Why is the billed rate so much higher than staff salaries?
The billed rate is high because it funds far more than one engineer’s wage. According to Salary.com (2025), the average US control systems integrator earns $52.66/hr ($109,527/year), with the middle range spanning $84,500 to $130,000. Integrators convert that salary into a billing rate using a labor multiplier, commonly 2.5-3.5x, then add overhead and profit. Industrial Monitor Direct (2025) puts that markup on direct costs at 15-35% depending on firm size and project risk. The multiplier covers benefits, payroll taxes, insurance, software licenses, and the unbilled hours between projects.
What do the different roles cost?
Rates vary by role because the underlying labor cost varies, and integrators mark up each accordingly. The table below pairs internal pay data with the direction of billed rates. Note the two number families: what integrators pay staff versus what they charge you.
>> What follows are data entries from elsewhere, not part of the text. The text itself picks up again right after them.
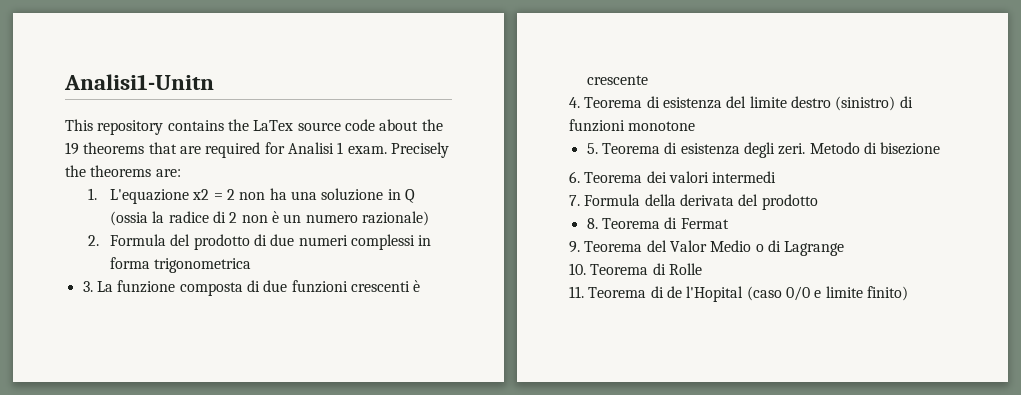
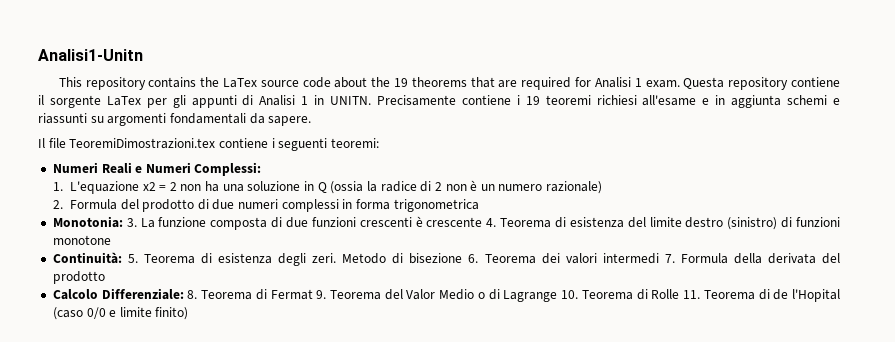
[390,142,449,158] [65,165,181,177] Precisely the theorems are: -> [683,77,840,90] [38,95,840,108] [38,113,312,126] [38,138,379,151] [52,162,262,176] Questa repository contiene il sorgente LaTex per gli appunti di Analisi 1 in UNITN. Precisamente contiene i 19 teoremi richiesi all'esame e in aggiunta schemi e riassunti su argomenti fondamentali da sapere. // Il file TeoremiDimostrazioni.tex contiene i seguenti teoremi: // Numeri Reali e Numeri Complessi:
(252, 265) none -> [52,216,123,228] Monotonia:
(648, 80) // -> (483, 222) none
(696, 126) none -> [52,252,122,264] Continuità:
(941, 148) // -> (463, 258) none
(777, 177) // -> (659, 258) none
(818, 202) none -> [52,288,184,300] Calcolo Differenziale:
(729, 223) // -> (313, 294) none
(845, 248) // -> (558, 296) none
(702, 269) // -> (680, 294) none

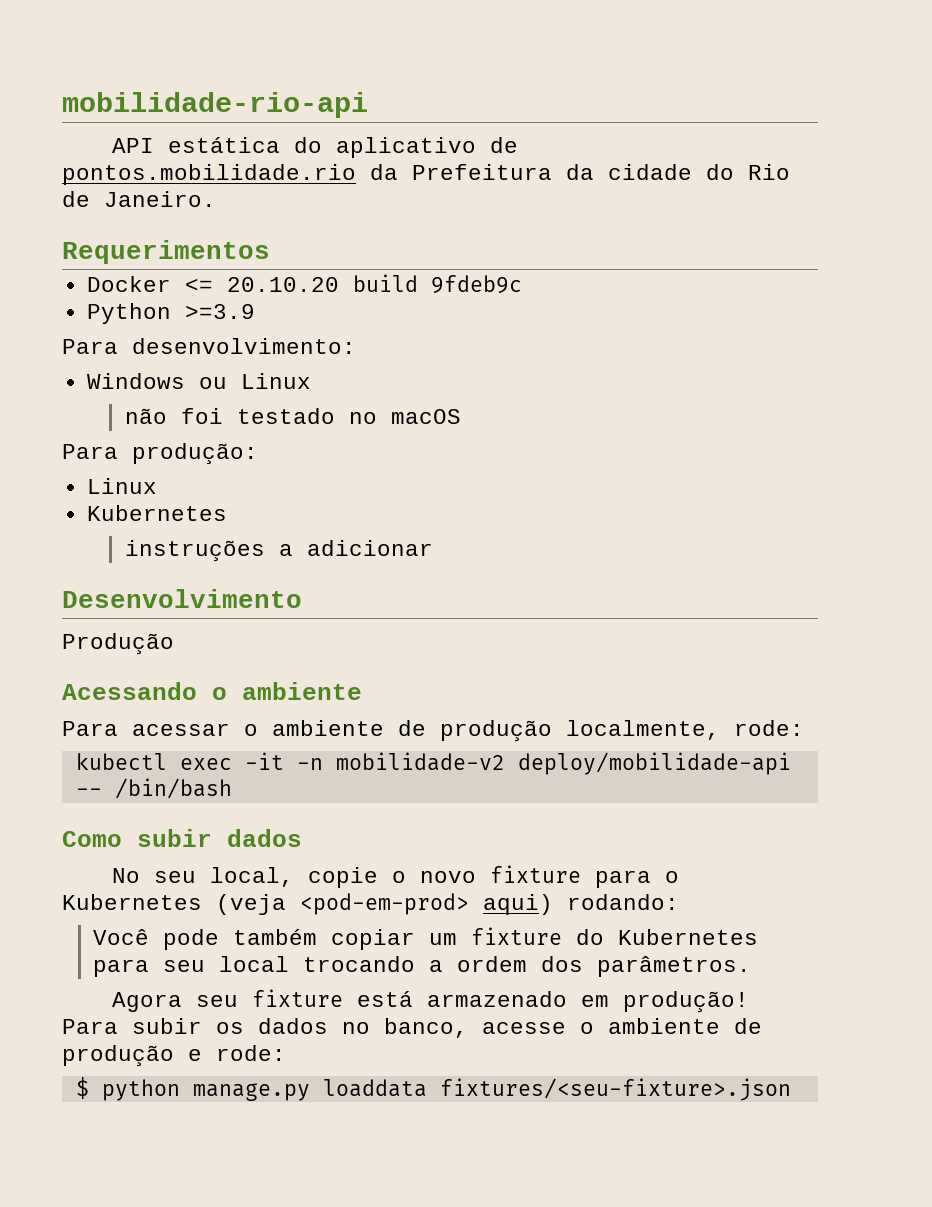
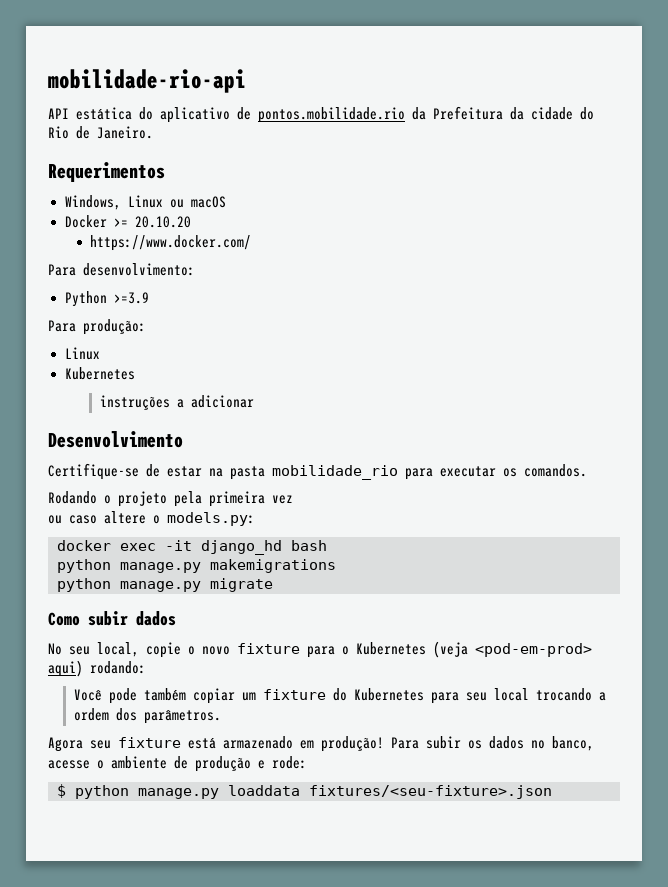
(270, 252) none -> [64,195,226,210] // Windows, Linux ou macOS
[184,278,213,292] <= -> [113,218,128,227] >=
[352,274,522,294] [86,303,255,324] [62,338,356,354] [86,373,311,389] [124,408,461,424] build 9fdeb9c // Python >=3.9 // Para desenvolvimento: // Windows ou Linux // não foi testado no macOS -> [90,235,252,251] [48,263,195,276] [64,291,149,307] // https://www.docker.com/ // Para desenvolvimento: // Python >=3.9
[62,633,174,655] [62,682,362,700] [62,720,804,742] [75,752,791,775] [75,778,232,799] Produção // Acessando o ambiente // Para acessar o ambiente de produção localmente, rode: // kubectl exec -it -n mobilidade-v2 deploy/mobilidade-api -- /bin/bash -> [48,463,587,480] [48,491,293,507] [48,511,255,526] [57,540,327,555] [57,559,336,573] [57,578,273,592] Certifique-se de estar na pasta mobilidade_rio para executar os comandos. // Rodando o projeto pela primeira vez // ou caso altere o models.py: // docker exec -it django_hd bash // python manage.py makemigrations // python manage.py migrate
| Role | Typical internal pay (as of 2024-2026) | Source | Billed direction |
|---|---|---|---|
| Controls / control systems engineer | ~$52-56/hr salary; median electrical engineer $111,910/yr | Salary.com (2025); BLS (May 2024) | Highest-billed technical role |
| Robotics / robot programmer | ~$35-37/hr (editorial estimate) | MillBrief estimate | High, often premium for vision/safety |
| Project manager | Salary.com (2025) | Billed at or above engineer rates | |
| Panel builder / wireman | ~$22/hr (editorial estimate) | MillBrief estimate | Lowest-billed labor line |
There is no distinct BLS occupation for “robotics engineer,” so electrical engineers (median $111,910/year, May 2024) and mechatronics technicians (median $70,760/year) serve as proxies. Control Engineering (2025) reports subscriber salaries averaging $119,682, up 4.3% year over year, confirming controls talent costs are rising and pushing billed rates with them.
How much do rates vary by region?
Rates vary sharply by region, both inside the US and globally. Within the US, coastal metros (the Northeast, California, the Pacific Northwest) run meaningfully above the Midwest for the same scope, driven by local wage and cost-of-living differences. Globally the spread is wider. According to DistantJob (2025), average engineering/technical billing rates run about $66/hr in Western Europe, $55/hr in North America, $37/hr in Eastern Europe, $31/hr in Africa, and $28/hr in Asia Pacific. Those figures come from offshore software surveys, not automation specifically, so treat them as directional. Lower overseas rates also carry travel, time-zone, and on-site commissioning costs that erode the apparent saving.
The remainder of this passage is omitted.